In [1]:
# pgcli -h localhost -p 5432 -U postgres -d ny_taxi
# pip install -r requirements.in

In [2]:
import requests
import pandas as pd
import numpy as np
import pyarrow.parquet as pq
from sqlalchemy import create_engine
from sqlalchemy.engine.base import Engine # for type hinting
import psycopg2
from io import BytesIO, StringIO
from getpass import getpass


def downcast(df: pd.DataFrame, unique_thresh: float = 0.05) -> pd.DataFrame:
    '''Compression of the common dtypes "float64", "int64", "object" or "string"'''
    mem_before = df.memory_usage(deep=True).sum()
    mem_before_mb = round(mem_before / (1024**2), 2)

    df = df.convert_dtypes()

    for column in df.select_dtypes(["string", "object"]):
        if (len(df[column].unique()) / len(df[column])) < unique_thresh:
            df[column] = df[column].astype("category")
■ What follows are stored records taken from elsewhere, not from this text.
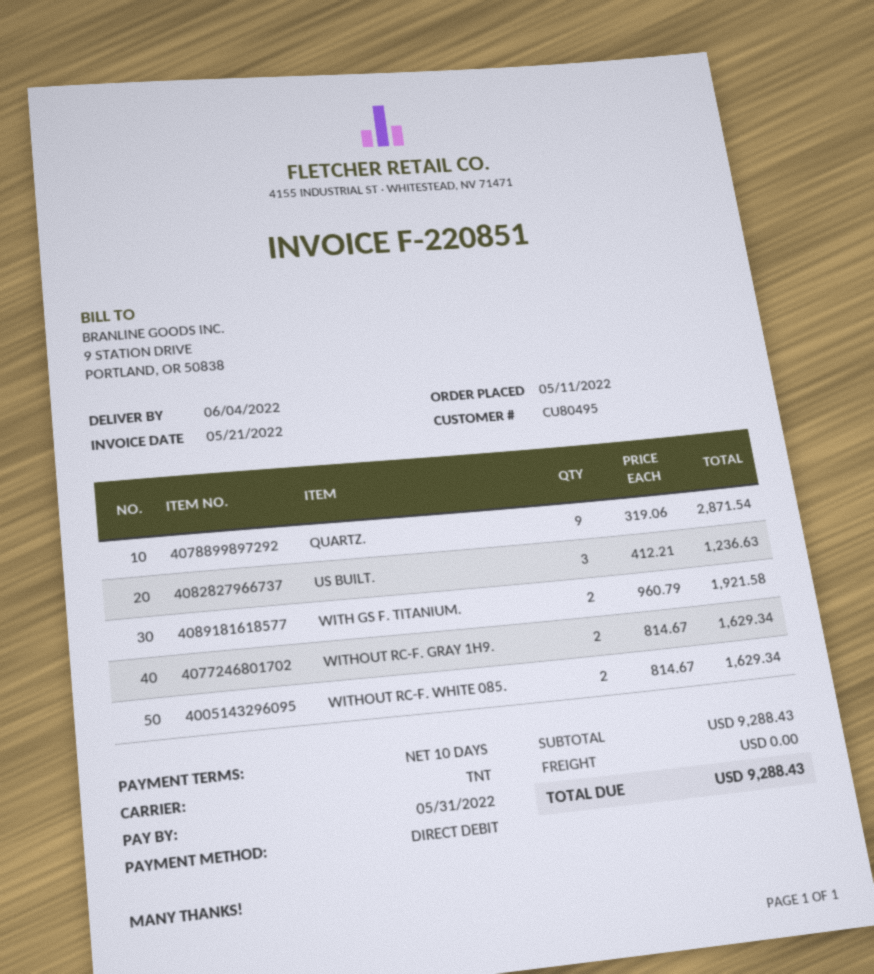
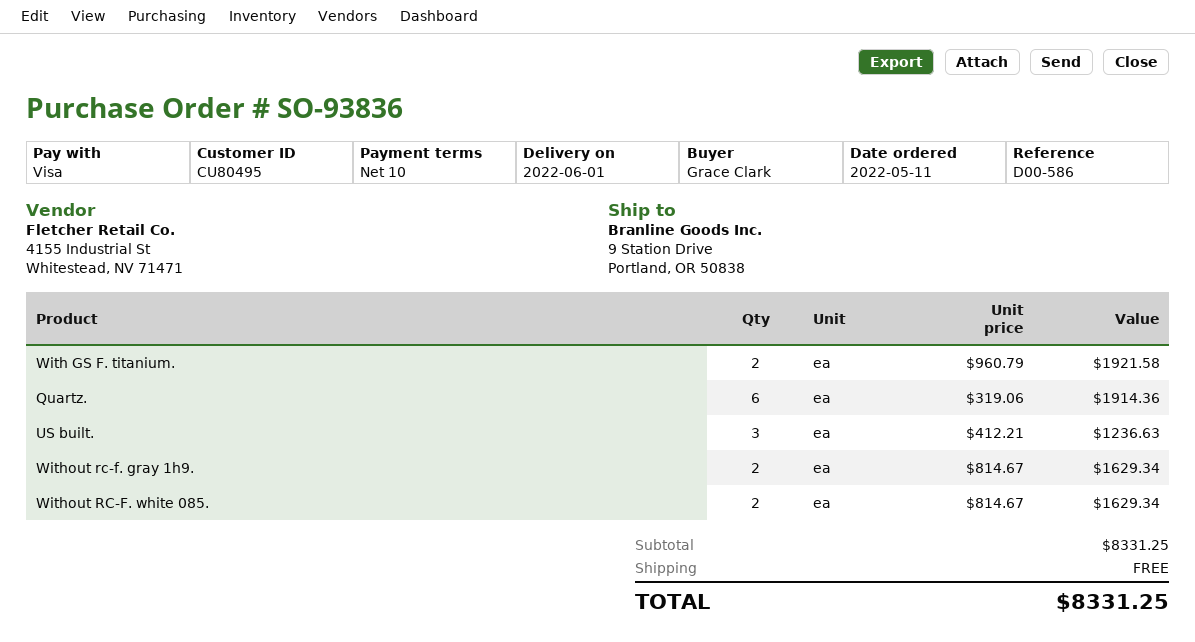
delivery date: 2022-06-04 -> 2022-06-01
payment method: direct debit -> Visa
QUARTZ.: 9 x 319.06 = 2871.54 -> 6 x 319.06 = 1914.36
subtotal: 9288.43 -> 8331.25
total: 9288.43 -> 8331.25

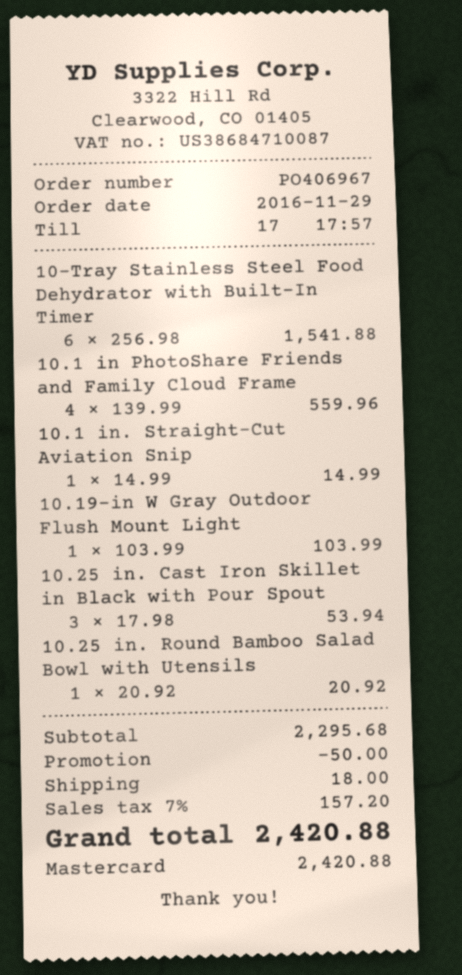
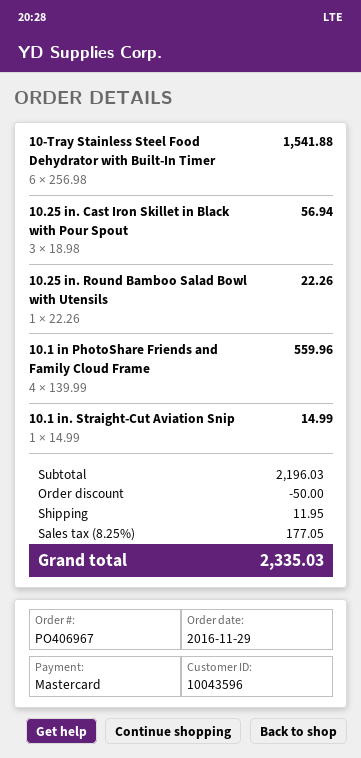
10.19-in W Gray Outdoor Flush Mount Light: 1 x 103.99 = 103.99 -> none
10.25 in. Cast Iron Skillet in Black with Pour Spout: 3 x 17.98 = 53.94 -> 3 x 18.98 = 56.94
10.25 in. Round Bamboo Salad Bowl with Utensils: 1 x 20.92 = 20.92 -> 1 x 22.26 = 22.26
subtotal: 2295.68 -> 2196.03
shipping: 18.00 -> 11.95
tax: 7% = 157.20 -> 8.25% = 177.05
total: 2420.88 -> 2335.03

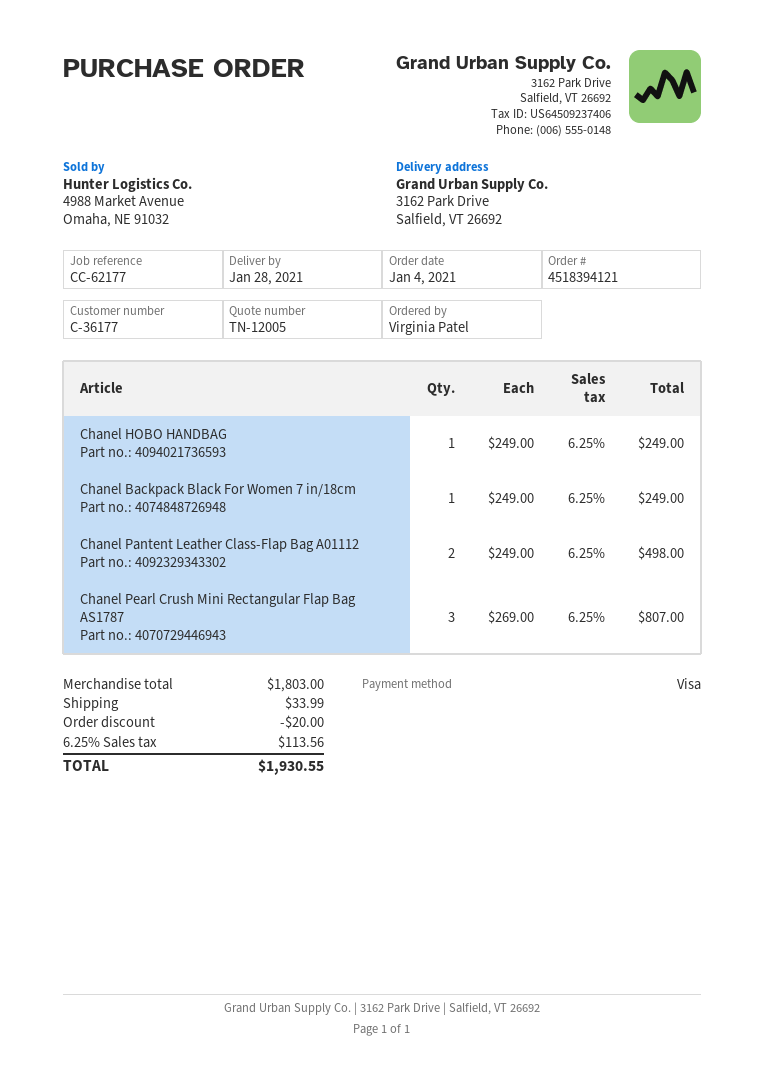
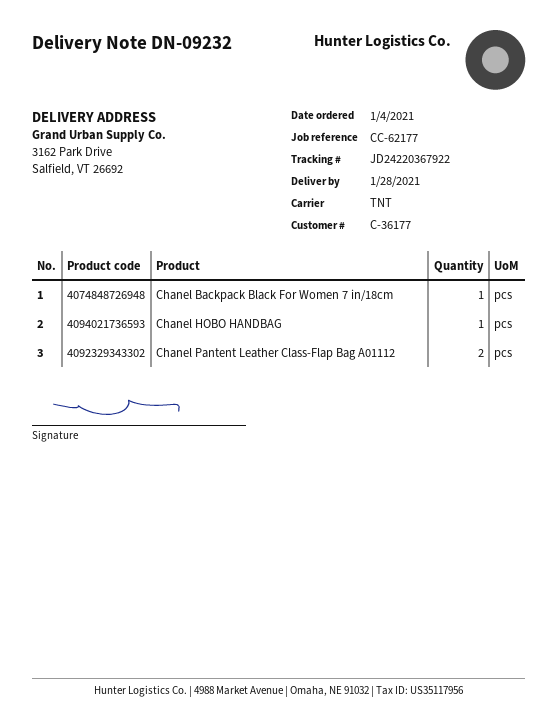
Chanel Pearl Crush Mini Rectangular Flap Bag AS1787: 3 -> none

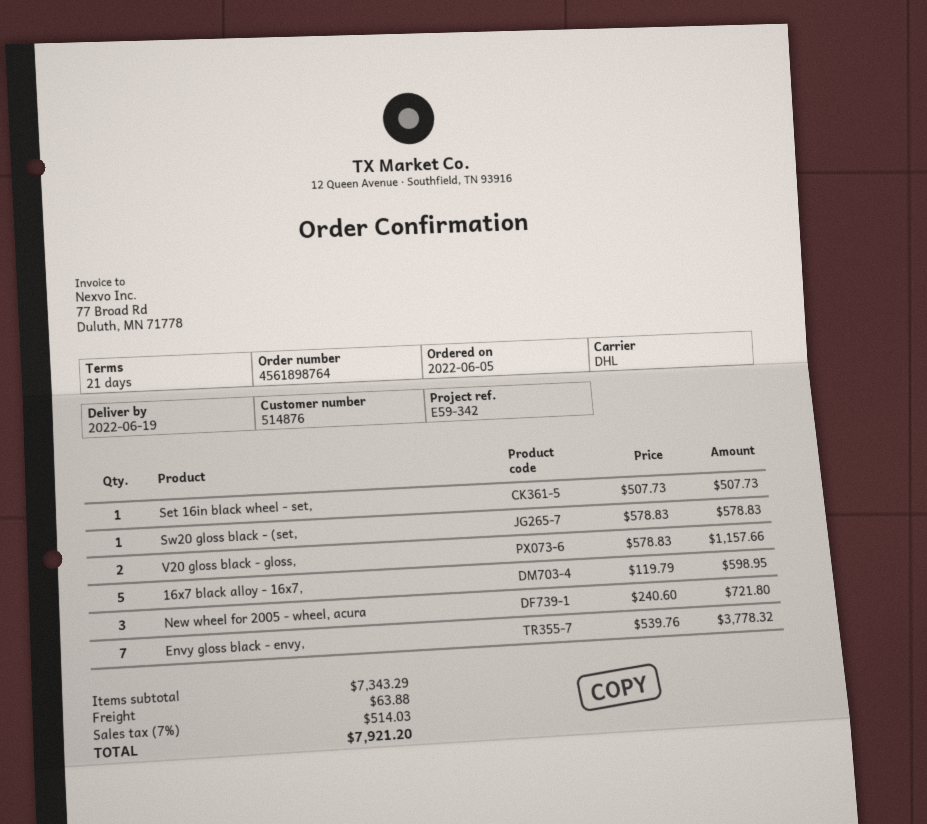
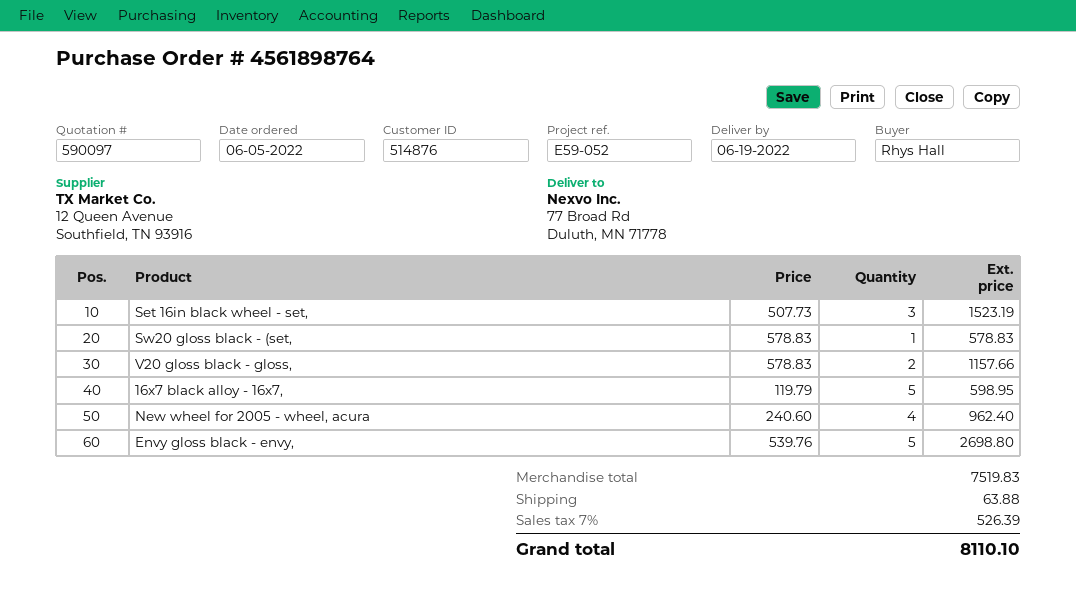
reference: E59-342 -> E59-052
Set 16in black wheel - set,: 1 x 507.73 = 507.73 -> 3 x 507.73 = 1523.19
New wheel for 2005 - wheel, acura: 3 x 240.60 = 721.80 -> 4 x 240.60 = 962.40
Envy gloss black - envy,: 7 x 539.76 = 3778.32 -> 5 x 539.76 = 2698.80
subtotal: 7343.29 -> 7519.83
tax: 7% = 514.03 -> 7% = 526.39
total: 7921.20 -> 8110.10

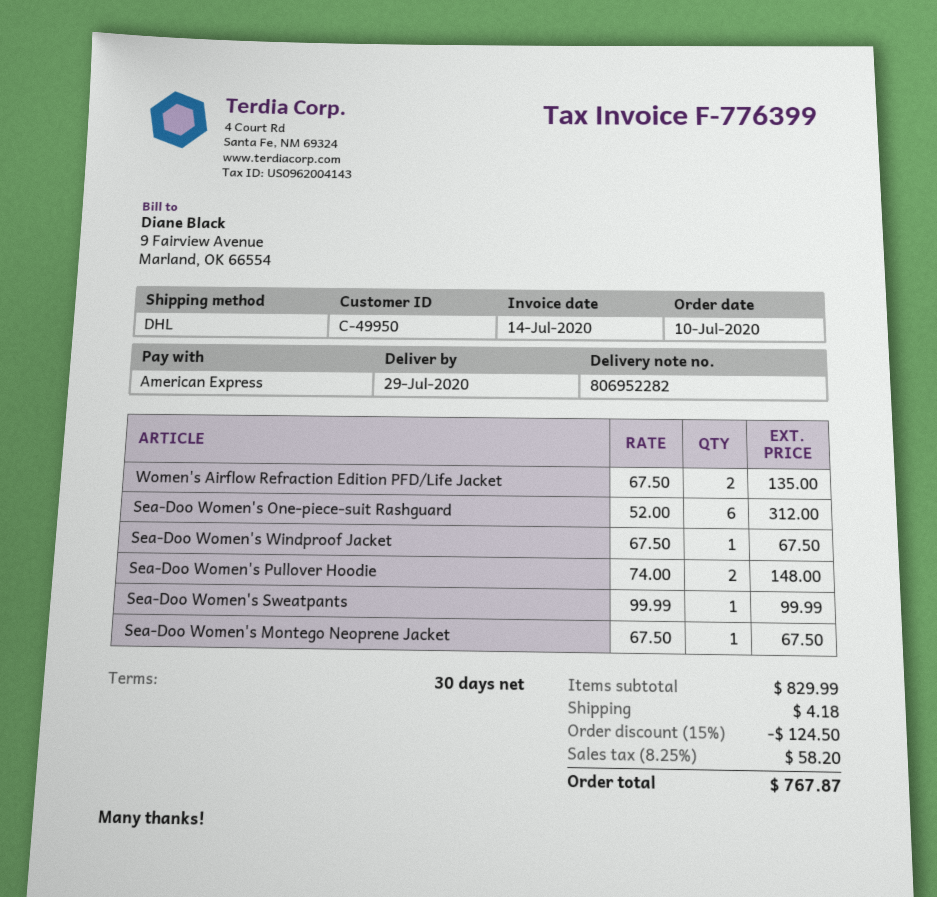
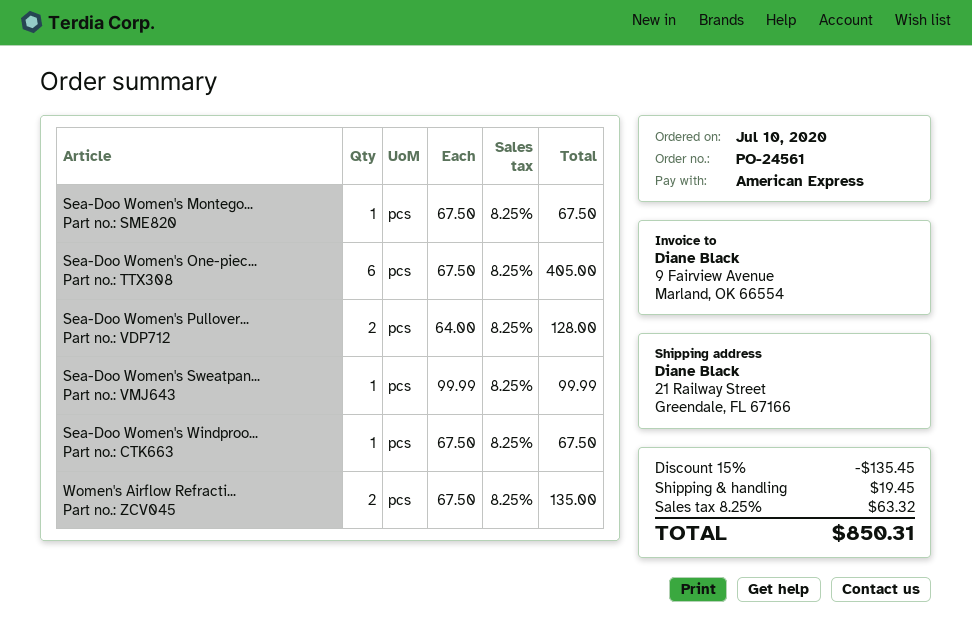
Sea-Doo Women's One-piece-suit Rashguard: 6 x 52.00 = 312.00 -> 6 x 67.50 = 405.00
Sea-Doo Women's Pullover Hoodie: 2 x 74.00 = 148.00 -> 2 x 64.00 = 128.00
discount: 15% = 124.50 -> 15% = 135.45
shipping: 4.18 -> 19.45
tax: 8.25% = 58.20 -> 8.25% = 63.32
total: 767.87 -> 850.31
    for column in df.select_dtypes(["float"]):
        df[column] = pd.to_numeric(df[column], downcast="float")

    for column in df.select_dtypes(["integer"]):
        if df[column].min() >= 0:
            df[column] = pd.to_numeric(df[column], downcast="unsigned")
        else:
            df[column] = pd.to_numeric(df[column], downcast="signed")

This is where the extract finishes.